Extracted records:
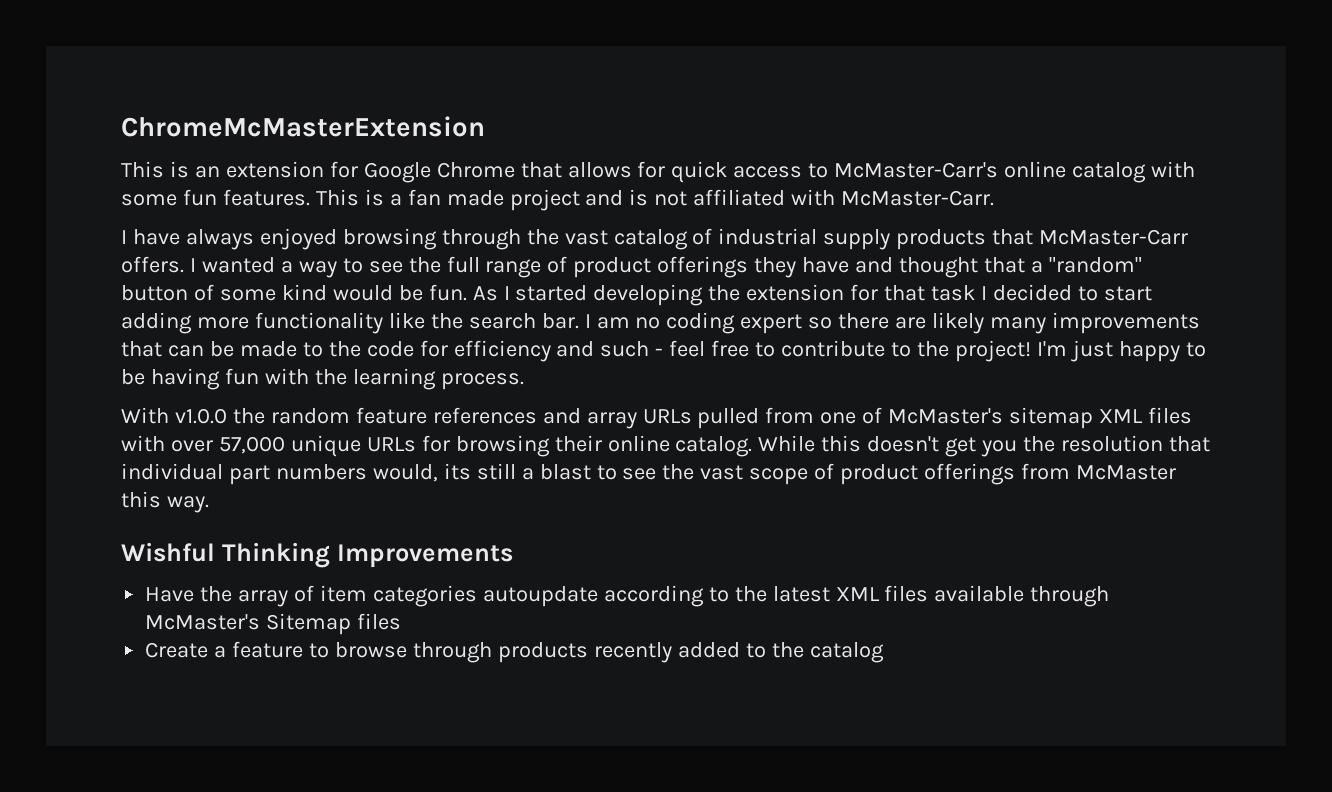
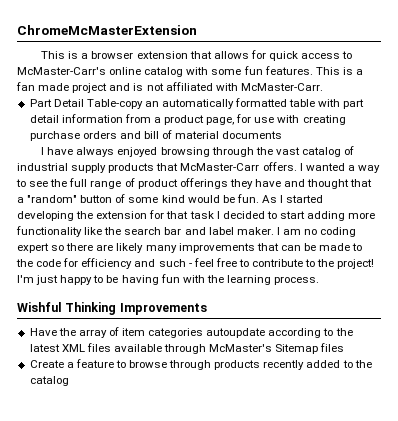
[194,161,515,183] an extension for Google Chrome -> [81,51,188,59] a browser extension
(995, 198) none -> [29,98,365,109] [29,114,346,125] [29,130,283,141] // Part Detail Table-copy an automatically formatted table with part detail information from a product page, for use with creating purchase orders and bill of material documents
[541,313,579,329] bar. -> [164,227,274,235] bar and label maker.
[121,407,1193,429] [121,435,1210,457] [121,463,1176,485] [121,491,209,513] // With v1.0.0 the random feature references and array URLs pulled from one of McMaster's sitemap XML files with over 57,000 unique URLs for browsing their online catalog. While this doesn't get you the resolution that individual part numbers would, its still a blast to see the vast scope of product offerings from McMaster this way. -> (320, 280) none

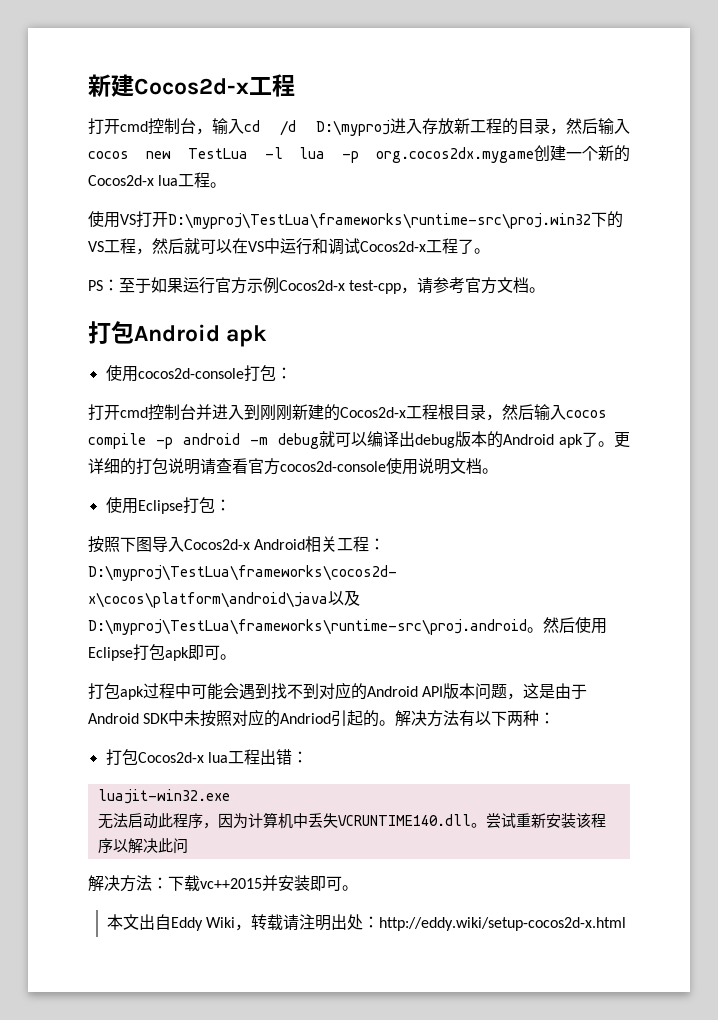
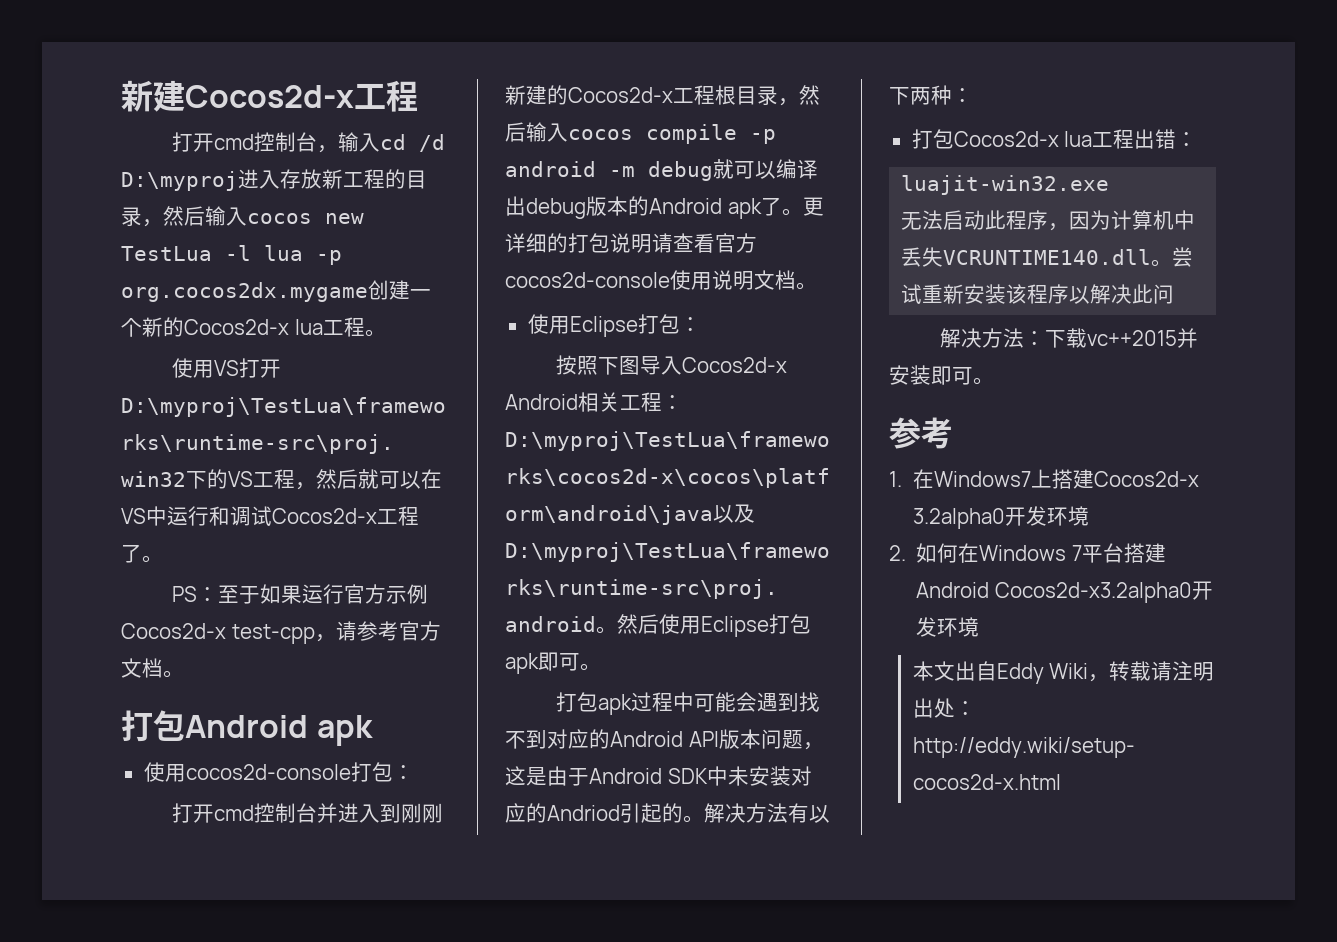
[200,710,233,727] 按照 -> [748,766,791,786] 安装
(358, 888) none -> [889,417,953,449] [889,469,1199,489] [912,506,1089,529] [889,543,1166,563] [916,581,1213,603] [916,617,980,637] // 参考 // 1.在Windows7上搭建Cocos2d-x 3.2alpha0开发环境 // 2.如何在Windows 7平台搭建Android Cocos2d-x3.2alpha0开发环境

--

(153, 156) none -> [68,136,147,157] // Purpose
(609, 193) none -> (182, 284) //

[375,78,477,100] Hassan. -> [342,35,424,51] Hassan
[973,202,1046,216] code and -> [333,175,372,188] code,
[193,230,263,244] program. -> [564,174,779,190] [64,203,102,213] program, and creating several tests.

*Problem statement:* For the word "creating", say how many lines of the data include it, with nothing else in the reply.

*Response to this exercise:* 2